### TASK TO COMPLETE
Exactly the lines starting at the line containing "[429,111,491,131] a permis" and ending at the line containing "[283,517,388,537] c'est trompeur" are to be written out from the listing below, both included.

### RAW DATA
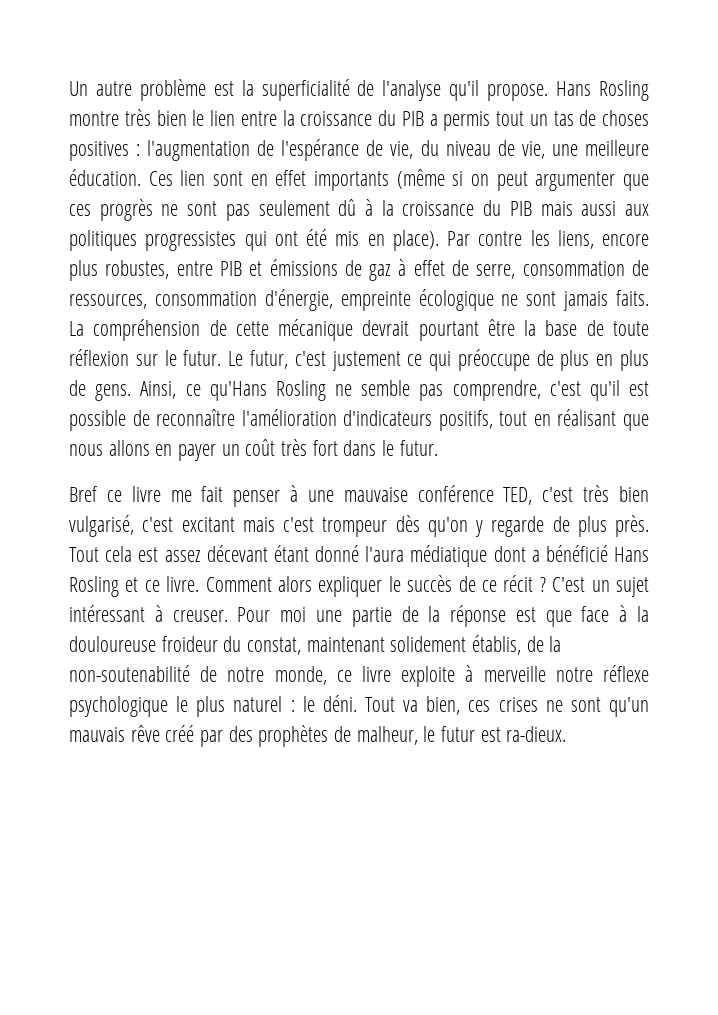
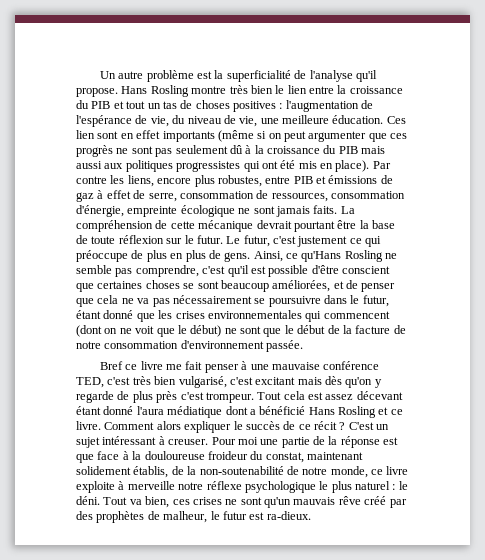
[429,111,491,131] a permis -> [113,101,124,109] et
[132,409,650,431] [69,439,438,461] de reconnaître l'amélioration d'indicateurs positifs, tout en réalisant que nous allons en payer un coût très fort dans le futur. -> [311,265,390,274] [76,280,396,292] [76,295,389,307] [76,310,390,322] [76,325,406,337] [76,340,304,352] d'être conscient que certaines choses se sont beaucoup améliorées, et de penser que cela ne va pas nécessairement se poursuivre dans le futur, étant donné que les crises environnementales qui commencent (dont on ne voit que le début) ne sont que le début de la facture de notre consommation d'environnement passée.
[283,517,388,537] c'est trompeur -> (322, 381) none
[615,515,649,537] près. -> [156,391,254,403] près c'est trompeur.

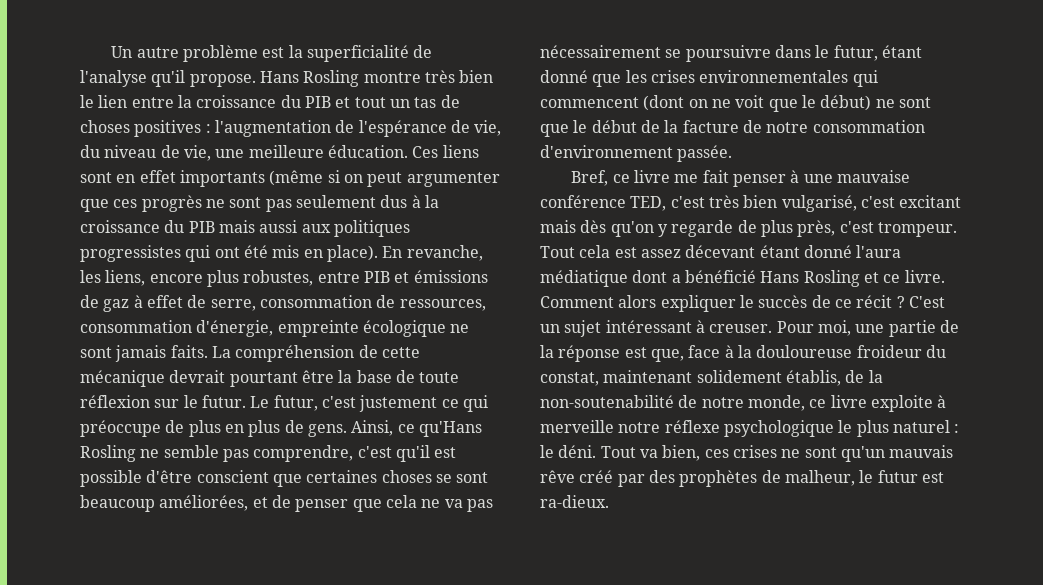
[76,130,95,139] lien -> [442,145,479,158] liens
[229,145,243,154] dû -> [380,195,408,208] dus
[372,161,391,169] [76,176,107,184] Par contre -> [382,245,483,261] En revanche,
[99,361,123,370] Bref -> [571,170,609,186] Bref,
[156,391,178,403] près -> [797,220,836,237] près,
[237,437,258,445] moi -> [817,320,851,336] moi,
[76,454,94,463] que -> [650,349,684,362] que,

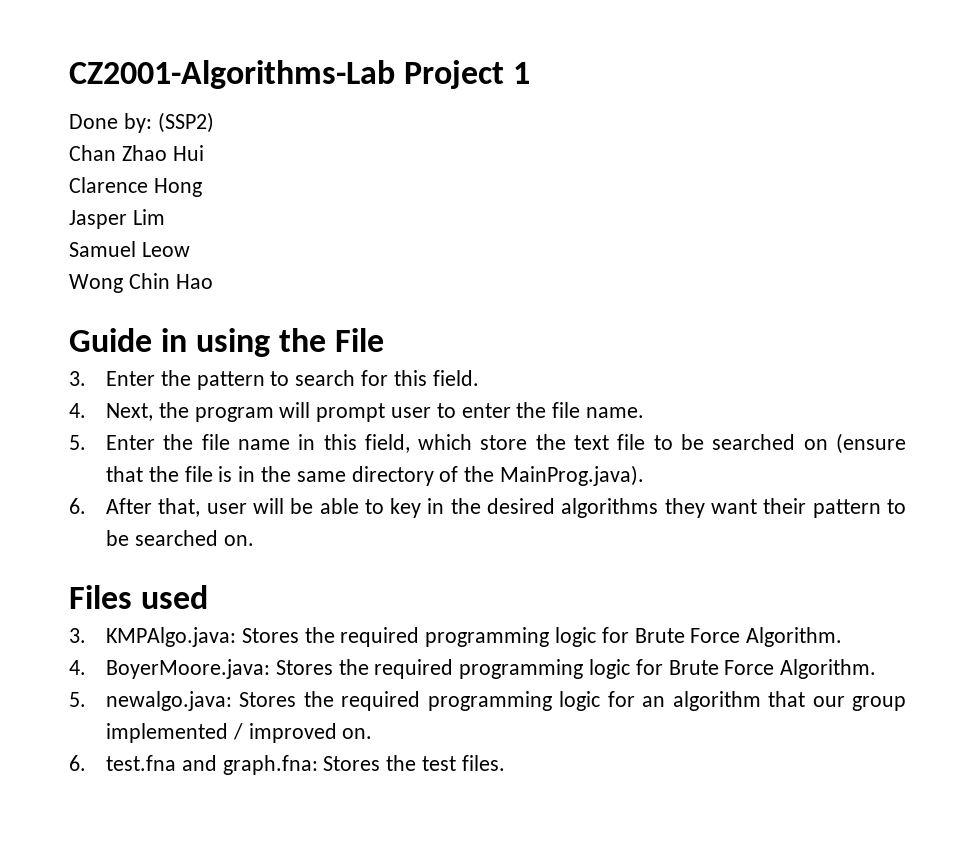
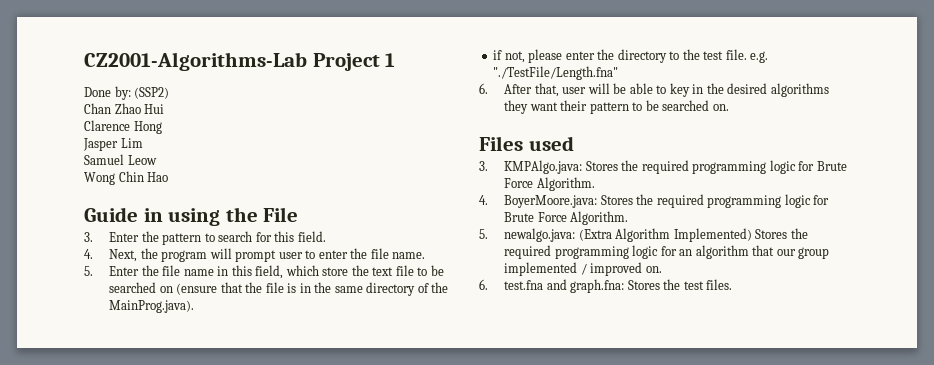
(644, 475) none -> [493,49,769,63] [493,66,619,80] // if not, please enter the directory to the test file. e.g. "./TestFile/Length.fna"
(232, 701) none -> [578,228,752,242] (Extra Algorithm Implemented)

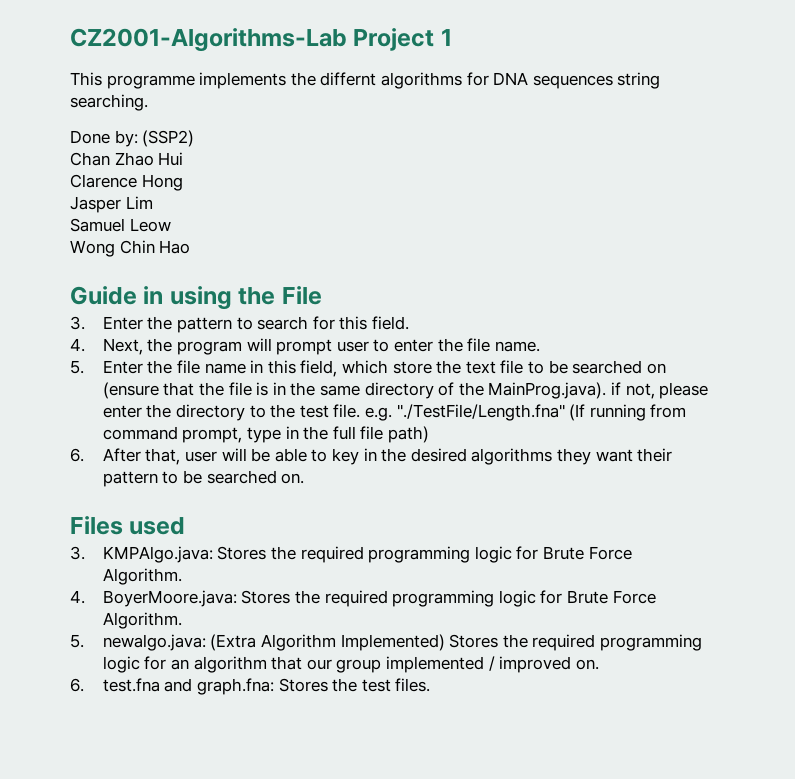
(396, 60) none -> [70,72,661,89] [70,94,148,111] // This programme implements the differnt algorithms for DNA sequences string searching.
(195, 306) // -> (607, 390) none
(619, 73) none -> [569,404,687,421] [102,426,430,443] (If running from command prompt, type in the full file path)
...
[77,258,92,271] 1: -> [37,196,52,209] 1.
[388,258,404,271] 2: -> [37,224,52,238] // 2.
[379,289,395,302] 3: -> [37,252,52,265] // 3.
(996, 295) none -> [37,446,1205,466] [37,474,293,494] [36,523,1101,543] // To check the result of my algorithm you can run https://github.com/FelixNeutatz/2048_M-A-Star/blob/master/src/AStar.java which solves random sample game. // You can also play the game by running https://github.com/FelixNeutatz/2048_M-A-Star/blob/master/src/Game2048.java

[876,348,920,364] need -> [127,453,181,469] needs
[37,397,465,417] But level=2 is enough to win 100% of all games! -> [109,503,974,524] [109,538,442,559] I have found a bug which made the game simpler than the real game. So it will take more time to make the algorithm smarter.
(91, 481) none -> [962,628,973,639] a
* * *
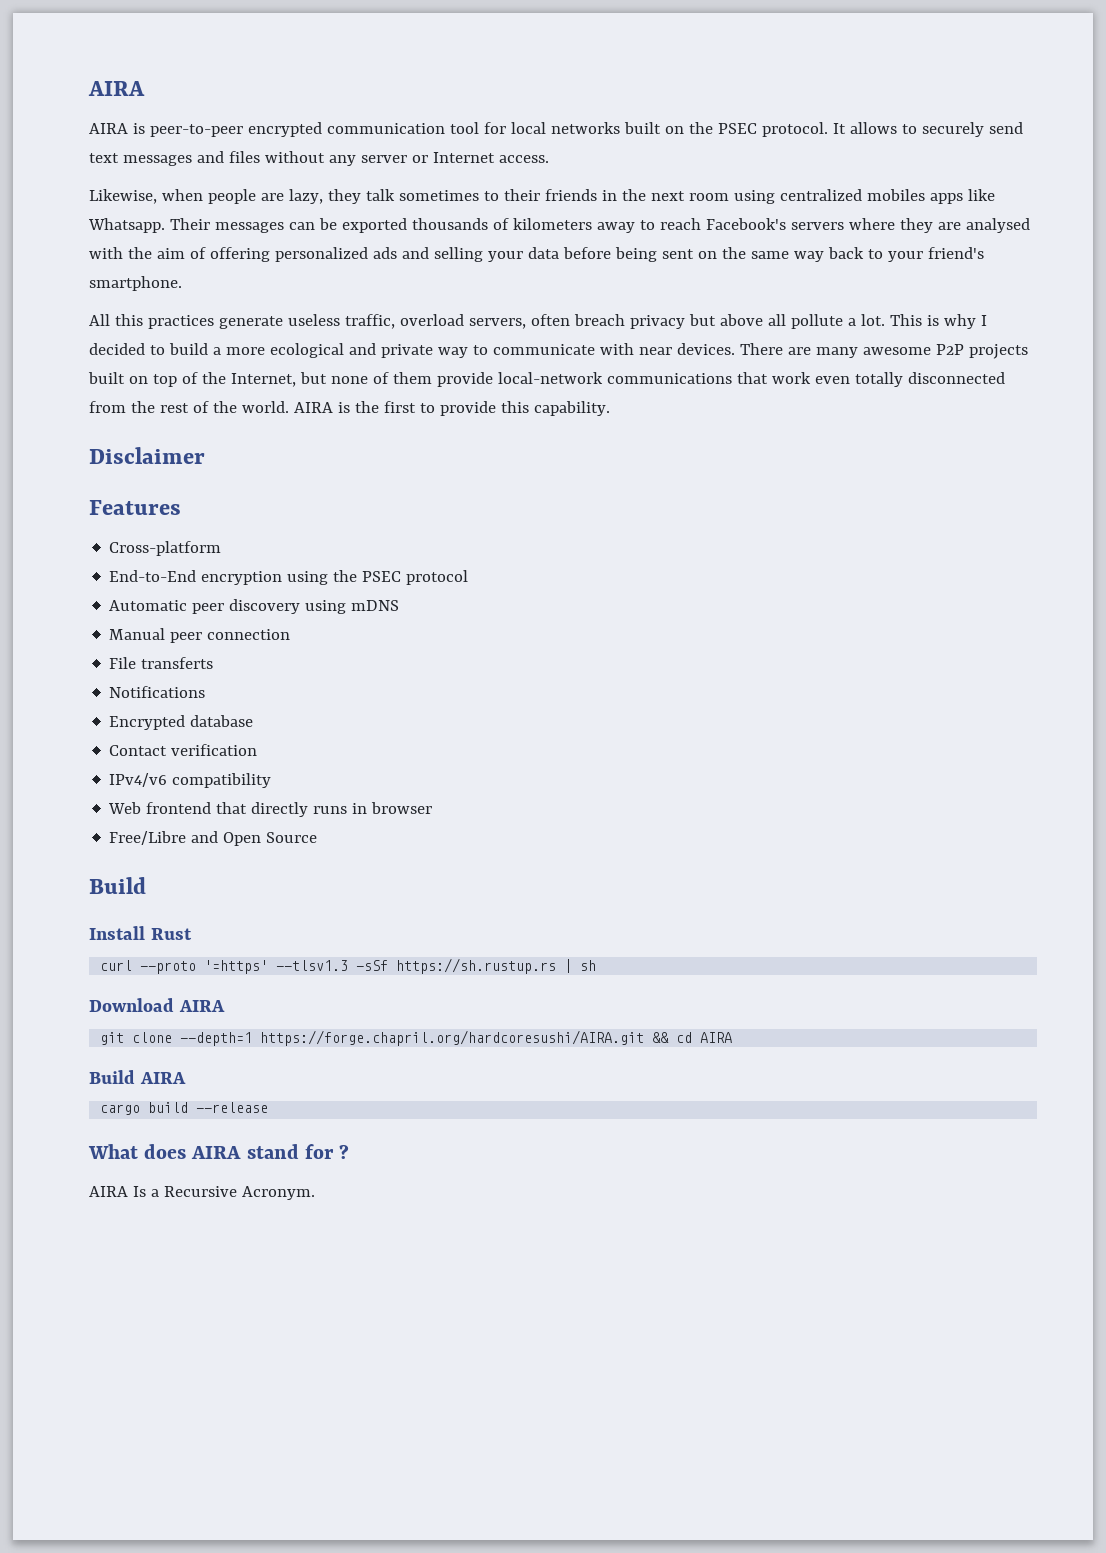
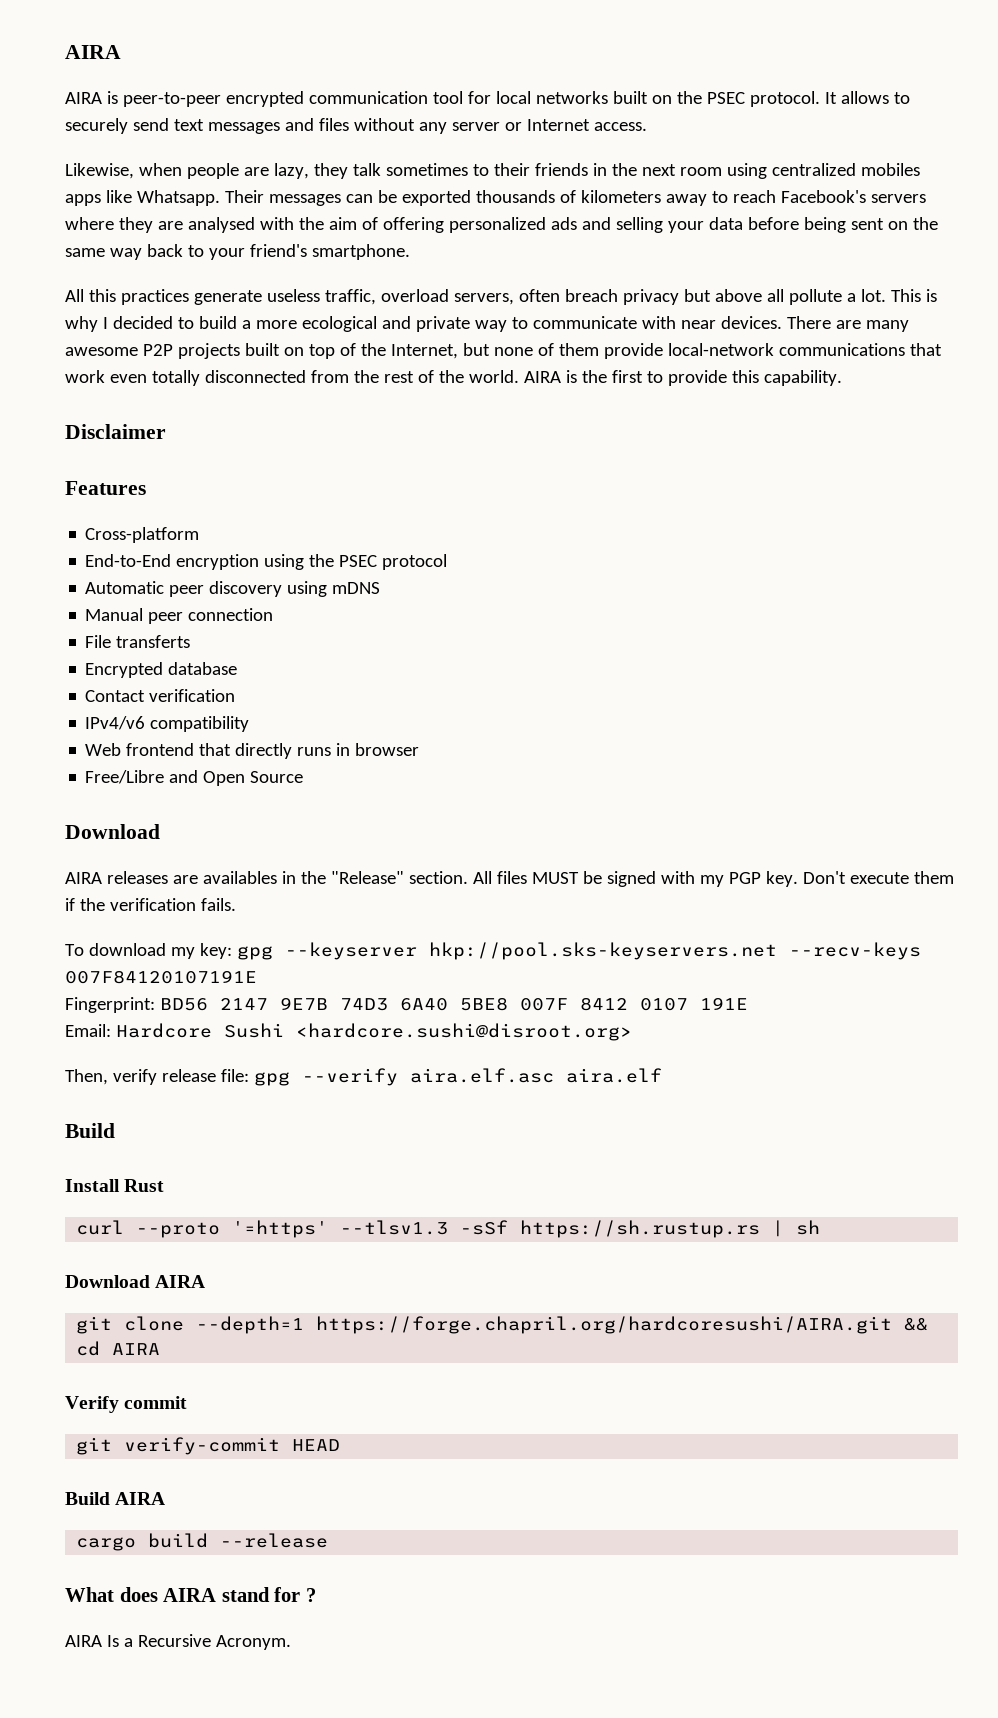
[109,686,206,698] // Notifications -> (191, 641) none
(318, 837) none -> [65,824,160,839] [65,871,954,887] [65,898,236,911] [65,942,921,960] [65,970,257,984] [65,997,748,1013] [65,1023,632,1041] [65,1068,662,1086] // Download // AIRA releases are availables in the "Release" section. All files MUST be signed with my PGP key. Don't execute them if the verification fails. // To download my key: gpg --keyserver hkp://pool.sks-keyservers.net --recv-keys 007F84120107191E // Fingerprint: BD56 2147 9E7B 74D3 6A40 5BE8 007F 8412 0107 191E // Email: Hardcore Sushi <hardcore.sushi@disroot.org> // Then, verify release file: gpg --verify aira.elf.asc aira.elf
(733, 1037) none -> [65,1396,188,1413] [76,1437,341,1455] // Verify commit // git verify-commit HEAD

### OUTPUT
[429,111,491,131] a permis -> [113,101,124,109] et
[132,409,650,431] [69,439,438,461] de reconnaître l'amélioration d'indicateurs positifs, tout en réalisant que nous allons en payer un coût très fort dans le futur. -> [311,265,390,274] [76,280,396,292] [76,295,389,307] [76,310,390,322] [76,325,406,337] [76,340,304,352] d'être conscient que certaines choses se sont beaucoup améliorées, et de penser que cela ne va pas nécessairement se poursuivre dans le futur, étant donné que les crises environnementales qui commencent (dont on ne voit que le début) ne sont que le début de la facture de notre consommation d'environnement passée.
[283,517,388,537] c'est trompeur -> (322, 381) none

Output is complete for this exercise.